Is there a culture of 15 year olds being stupid? Damn right there is. I've got one in my household who is stupid in ways only a 15 year old can be. That's not a slight on him, that's a reality he'll have to mature and over come.


No, it's not a good thing, because in our culture, 15 - 18 year olds are in school and still learning, instead of having to be married and taking care of their property (as they were not too very many generations ago).
Adolescence in the 20s, 30s, and 40s was during the 12 to 15 year old range of a person's life. Adulthood started much earlier then compared to now. There's a much larger range now where it's acceptable to make mistakes or to learn about life and have it excused as maturation. If it weren't more acceptable now to hang on to adolescence a little longer, we wouldn't have such a lovely prevalence of 25+ year olds who are functionally helpless and sorely lacking in coping skills.


Societal evolution at its finest! But that isn't a new phenomenon. There have always been slackers in every generation.
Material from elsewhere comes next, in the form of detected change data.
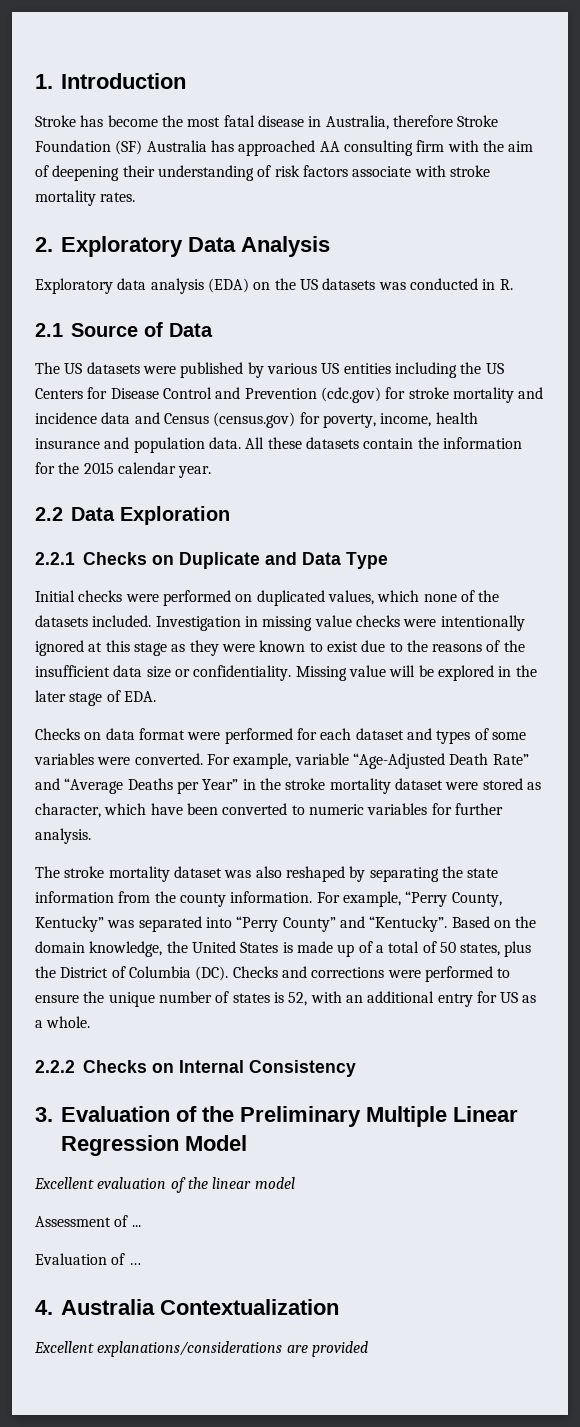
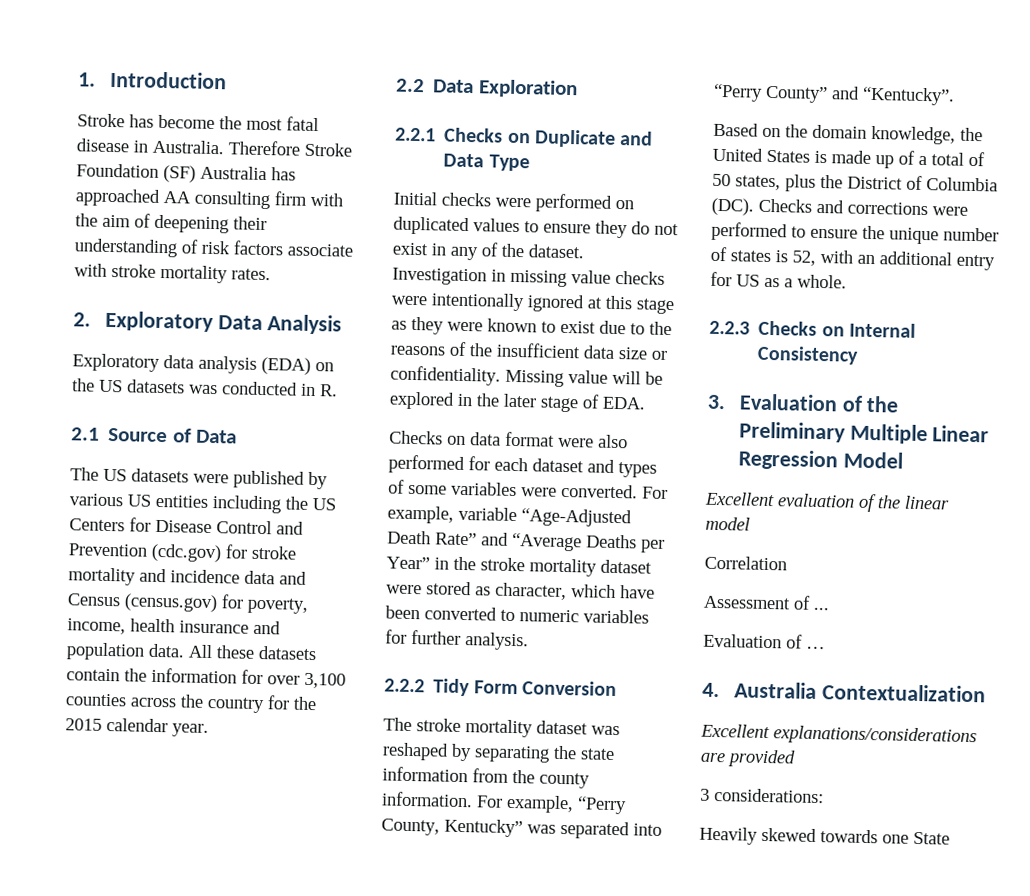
- Stroke has become the most fatal disease in Australia, therefore Stroke Foundation (SF) Australia has approached AA consulting firm with the aim of deepening their understanding of risk factors associate with stroke mortality rates.
+ Stroke has become the most fatal disease in Australia. Therefore Stroke Foundation (SF) Australia has approached AA consulting firm with the aim of deepening their understanding of risk factors associate with stroke mortality rates.
- All these datasets contain the information for the 2015 calendar year.
+ All these datasets contain the information for over 3,100 counties across the country for the 2015 calendar year.
- Initial checks were performed on duplicated values, which none of the datasets included.
+ Initial checks were performed on duplicated values to ensure they do not exist in any of the dataset.
- Checks on data format were performed for each dataset and types of some variables were converted.
+ Checks on data format were also performed for each dataset and types of some variables were converted.
+ 2.2.2 Tidy Form Conversion
- The stroke mortality dataset was also reshaped by separating the state information from the county information.
+ The stroke mortality dataset was reshaped by separating the state information from the county information.
- For example, “Perry County, Kentucky” was separated into “Perry County” and “Kentucky”. Based on the domain knowledge, the United States is made up of a total of 50 states, plus the District of Columbia (DC). Checks and corrections were performed to ensure the unique number of states is 52, with an additional entry for US as a whole.
+ For example, “Perry County, Kentucky” was separated into “Perry County” and “Kentucky”.
+ Based on the domain knowledge, the United States is made up of a total of 50 states, plus the District of Columbia (DC). Checks and corrections were performed to ensure the unique number of states is 52, with an additional entry for US as a whole.
- 2.2.2 Checks on Internal Consistency
+ 2.2.3 Checks on Internal Consistency
+ Correlation
+ 3 considerations:
+ Heavily skewed towards one State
I know teens who are WAY more mature than some people in their late 20s. It's all your perspective. I am a positive person- I don't actively seek the "bad" in people. So sure a 15 year old making a bad choice sucks, but they will most likely learn from it. but when you focus on 15 year olds being "stupid" because of their age, then you're just setting yourself up to meet those perceptions. Look at the good in people of ALL ages.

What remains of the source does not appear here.